Could it be that part of the brood more “like her” is missing? I couldn’t tell if the number of fry is reduced as there are a bunch of them and hard to count. On the other hand they look great and grow faster than their neighbors the Borelli’s.

Now I am considering taking her out of the tank if aggression scales-up.

Cheers!
 

gerald

Well-Known Member
5 Year Member
Messages
1,491
Location
Wake Forest NC, USA
Yes I think taking the female out would be the safest, if you have a good place to move her. The fry will probably follow anything that looks remotely like an Apisto and has the right colors and movements. I dont think they recognize or care about being different species at that age. In the 80's I had curviceps and dorsigera that spawned within a few days of each other in a 20-gal long with a screen divider. The fry would go back and forth through the screen and hang out with either set of parents. They fry seemed to like all being together in a big mixed-species school.
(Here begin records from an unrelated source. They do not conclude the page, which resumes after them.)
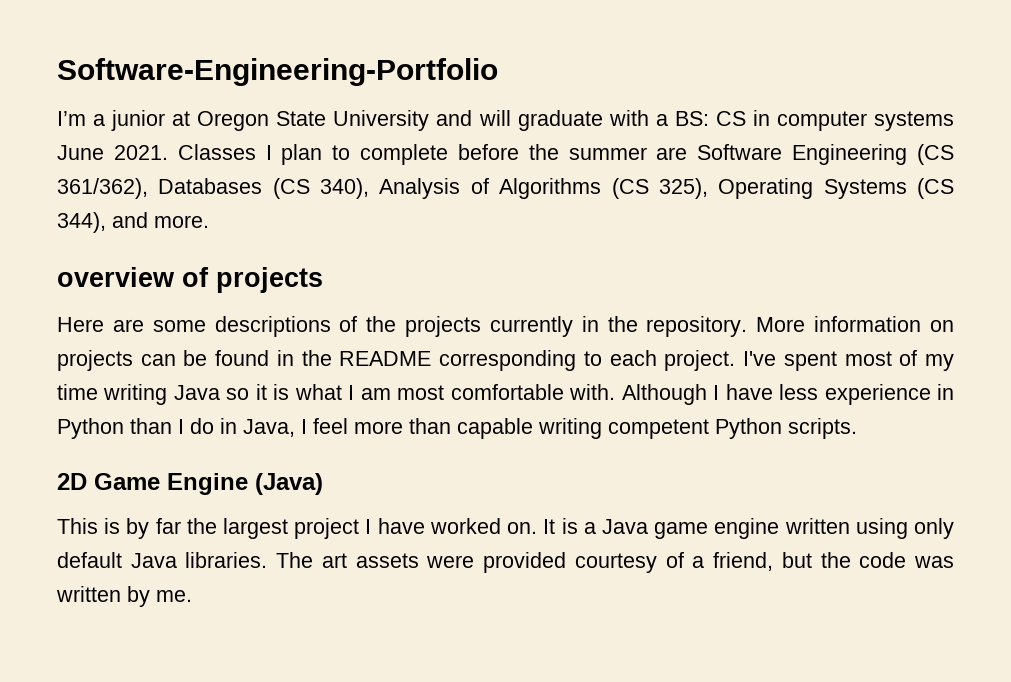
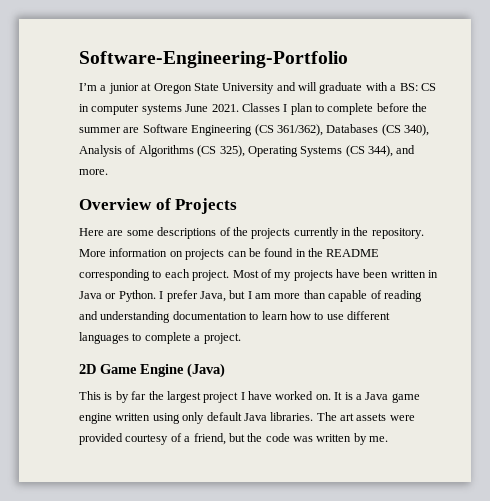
[57,267,323,293] overview of projects -> [79,198,238,214] Overview of Projects
[743,350,955,371] [57,384,955,405] [57,418,857,439] I've spent most of my time writing Java so it is what I am most comfortable with. Although I have less experience in Python than I do in Java, I feel more than capable writing competent Python scripts. -> [232,269,439,281] [79,290,422,302] [79,311,390,323] [79,332,241,344] Most of my projects have been written in Java or Python. I prefer Java, but I am more than capable of reading and understanding documentation to learn how to use different languages to complete a project.

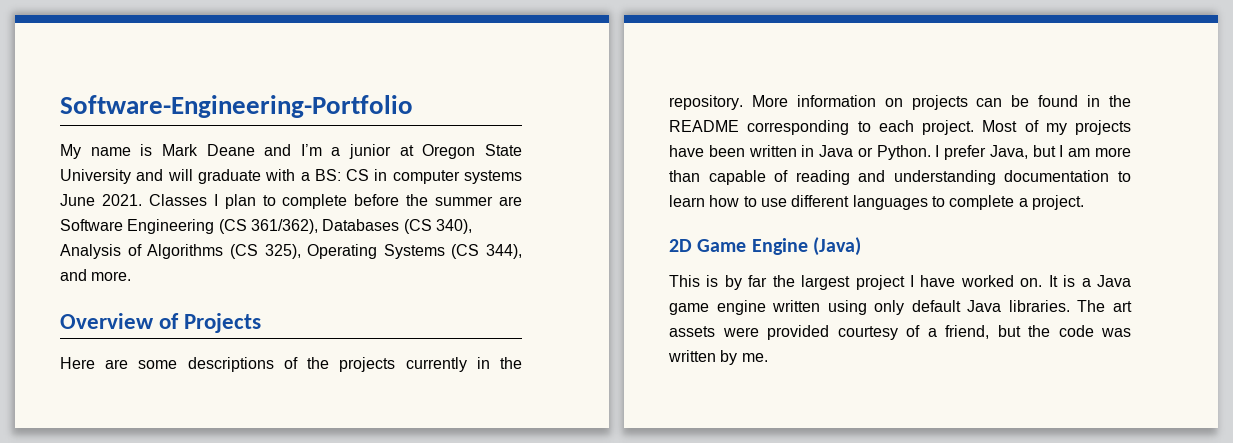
(348, 59) none -> [60,144,292,159] My name is Mark Deane and

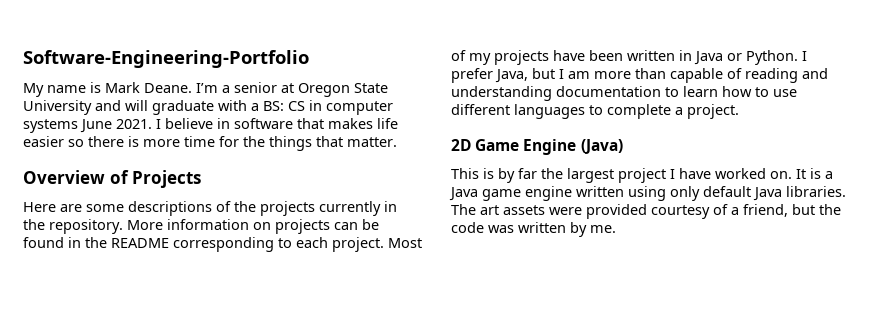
[206,144,292,156] Deane and -> [144,83,192,93] Deane.
[349,144,392,159] junior -> [234,82,277,93] senior
[148,194,522,209] [60,219,472,234] [60,244,522,259] [60,269,132,281] Classes I plan to complete before the summer are Software Engineering (CS 361/362), Databases (CS 340), Analysis of Algorithms (CS 325), Operating Systems (CS 344), and more. -> [156,118,398,129] [23,136,397,151] I believe in software that makes life easier so there is more time for the things that matter.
The parents who had been abandoned would wait by the screen and flick their fins trying to lure the kids back.
 

Karin

Active Member
5 Year Member
Messages
153
Location
Buenos Aires
Amazing... so I think the answer would be that he insisted on corner her out of the game and fry follow his more intense movements after all. Thanks for your input Gerald.
 

Karin

Active Member
5 Year Member
Messages
153
Location
Buenos Aires
My glasses might not be working??? I think, I am not sure yet, that the borellii female is chewing and spitting a new set of wrigglers in the middle of the food I am pouring for the first clutch of fry of one month old?? Can this be?? When was she guarding eggs?:confused:
 

Karin

Active Member
5 Year Member
Messages
153
Location
Buenos Aires
This is how these guys look up today. They are almost ten month...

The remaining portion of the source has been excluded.